━━ Given records

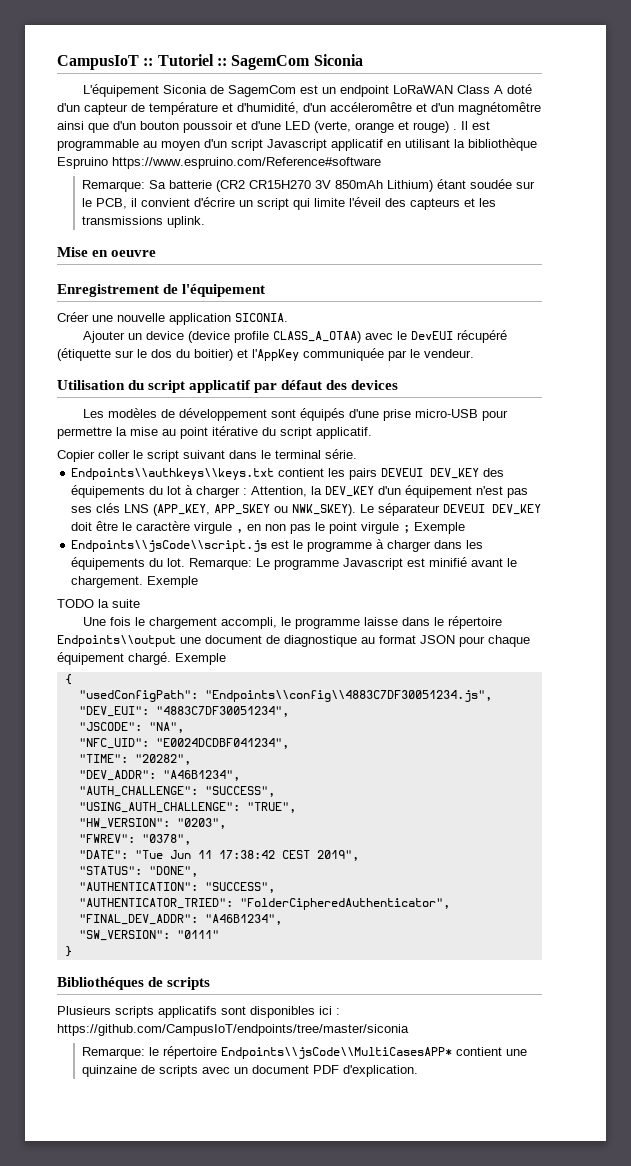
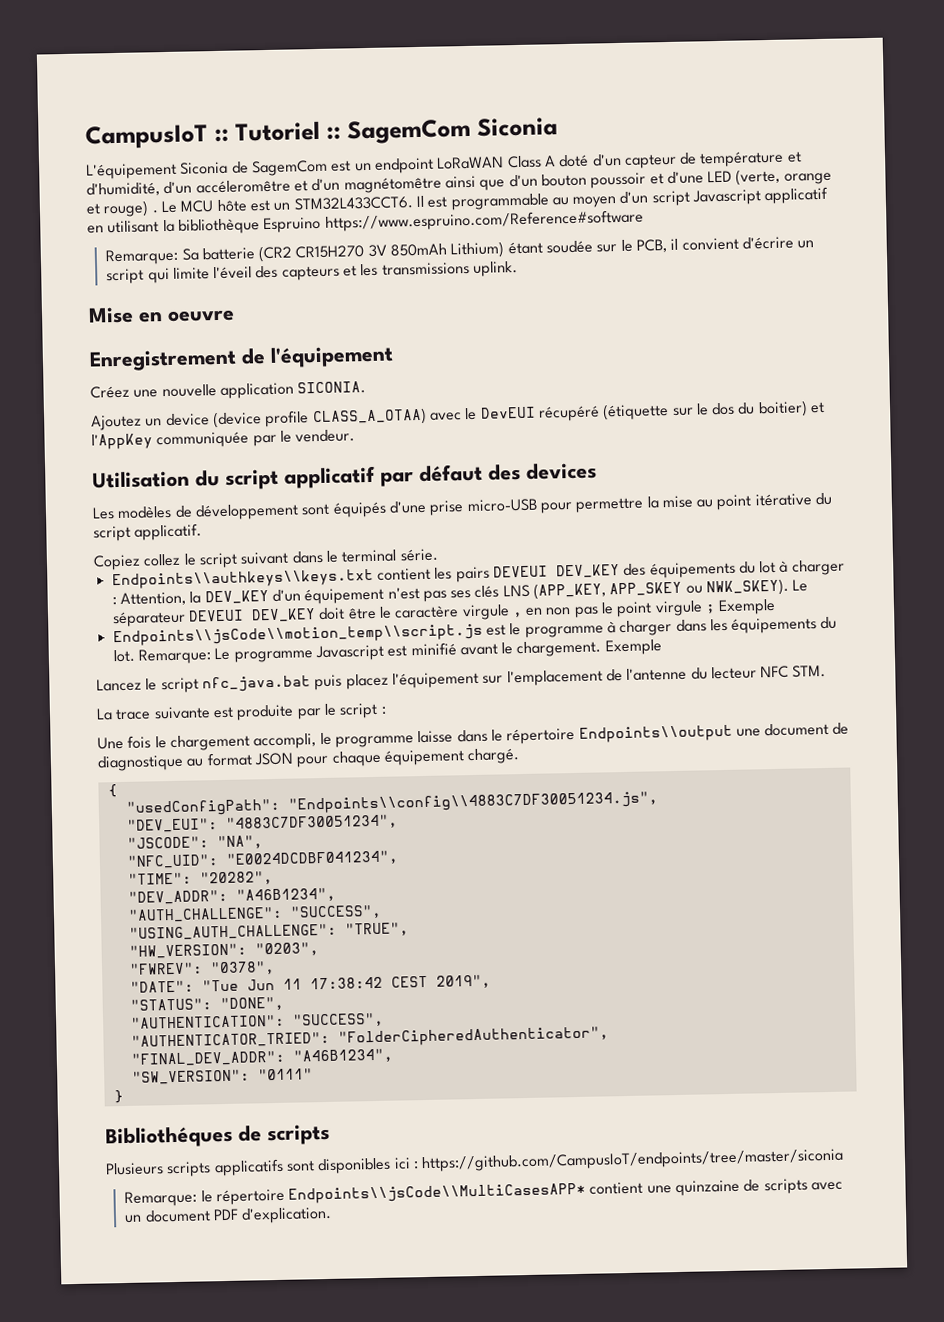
(457, 129) none -> [160,196,413,214] Le MCU hôte est un STM32L433CCT6.
[57,312,89,322] Créer -> [90,385,130,399] Créez
[83,331,126,343] Ajouter -> [91,414,142,431] Ajoutez
[57,450,130,462] Copier coller -> [93,553,182,571] Copiez collez
[71,540,268,552] Endpoints\\jsCode\\script.js -> [112,623,483,647] Endpoints\\jsCode\\motion_temp\\script.js
[57,599,140,608] TODO la suite -> [96,664,827,694] [96,702,387,721] Lancez le script nfc_java.bat puis placez l'équipement sur l'emplacement de l'antenne du lecteur NFC STM. // La trace suivante est produite par le script :
[175,653,226,665] Exemple -> (521, 756) none

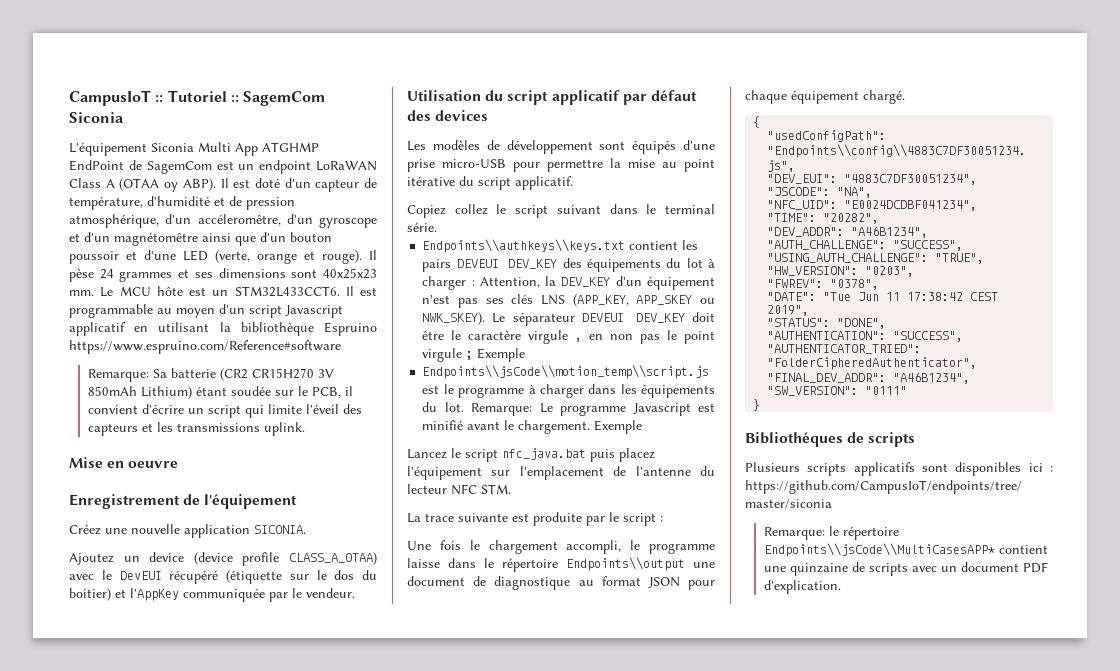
(229, 168) none -> [198,142,319,156] [69,160,124,171] Multi App ATGHMP EndPoint
[558,150,802,169] [86,179,291,197] doté d'un capteur de température et d'humidité, d'un accéleromêtre -> [119,178,377,192] [69,196,295,210] [69,214,377,228] (OTAA oy ABP). Il est doté d'un capteur de température, d'humidité et de pression atmosphérique, d'un accéleromêtre, d'un gyroscope
[103,200,159,218] rouge) . -> [322,250,377,264] [69,268,377,282] [69,290,94,296] rouge). Il pèse 24 grammes et ses dimensions sont 40x25x23 mm.

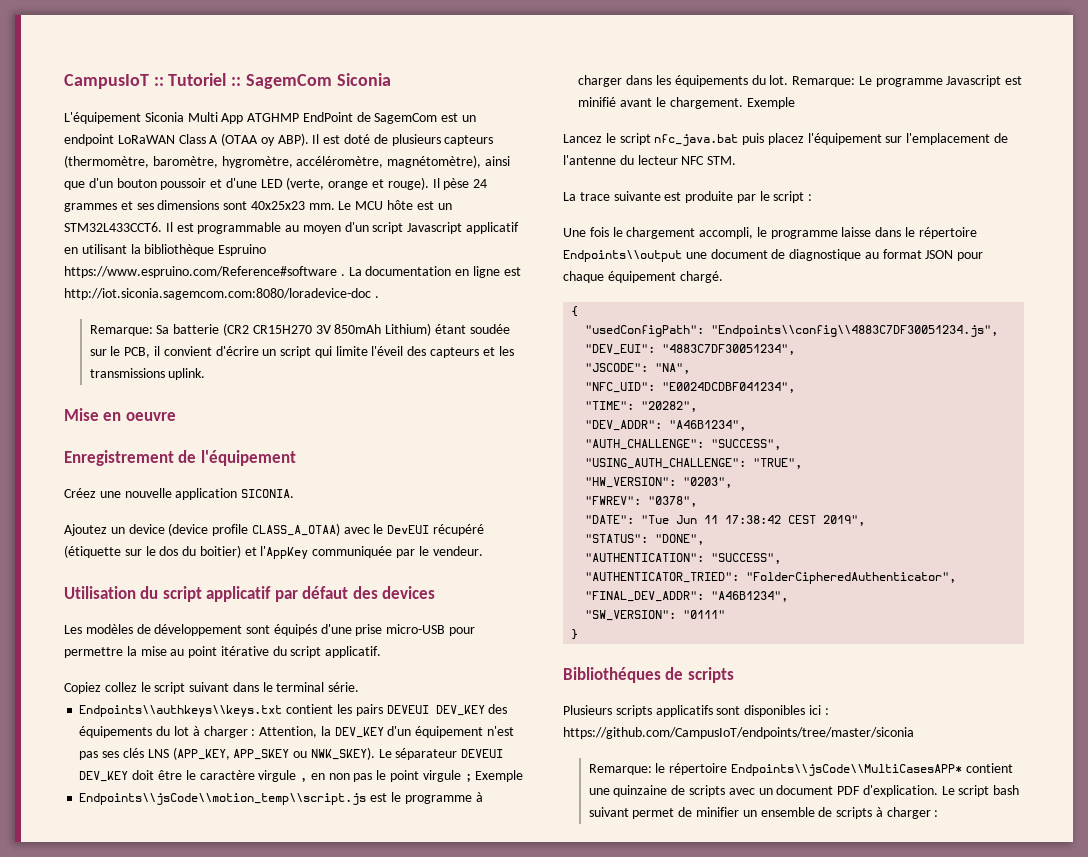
[284,178,377,192] [69,196,295,210] [69,214,377,228] [69,232,198,246] d'un capteur de température, d'humidité et de pression atmosphérique, d'un accéleromêtre, d'un gyroscope et d'un magnétomêtre -> [373,134,494,146] [64,155,482,168] de plusieurs capteurs (thermomètre, baromètre, hygromètre, accéléromètre, magnétomètre),
(341, 347) none -> [340,266,521,278] [64,288,379,300] . La documentation en ligne est http://iot.siconia.sagemcom.com:8080/loradevice-doc .
(841, 587) none -> [941,785,1020,797] [588,807,939,819] Le script bash suivant permet de minifier un ensemble de scripts à charger :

━━━━

§ What is expected: Only the lines with the string "température" are wanted; pick them out of the records above and copy them.

§ Your solution:
[558,150,802,169] [86,179,291,197] doté d'un capteur de température et d'humidité, d'un accéleromêtre -> [119,178,377,192] [69,196,295,210] [69,214,377,228] (OTAA oy ABP). Il est doté d'un capteur de température, d'humidité et de pression atmosphérique, d'un accéleromêtre, d'un gyroscope
[284,178,377,192] [69,196,295,210] [69,214,377,228] [69,232,198,246] d'un capteur de température, d'humidité et de pression atmosphérique, d'un accéleromêtre, d'un gyroscope et d'un magnétomêtre -> [373,134,494,146] [64,155,482,168] de plusieurs capteurs (thermomètre, baromètre, hygromètre, accéléromètre, magnétomètre),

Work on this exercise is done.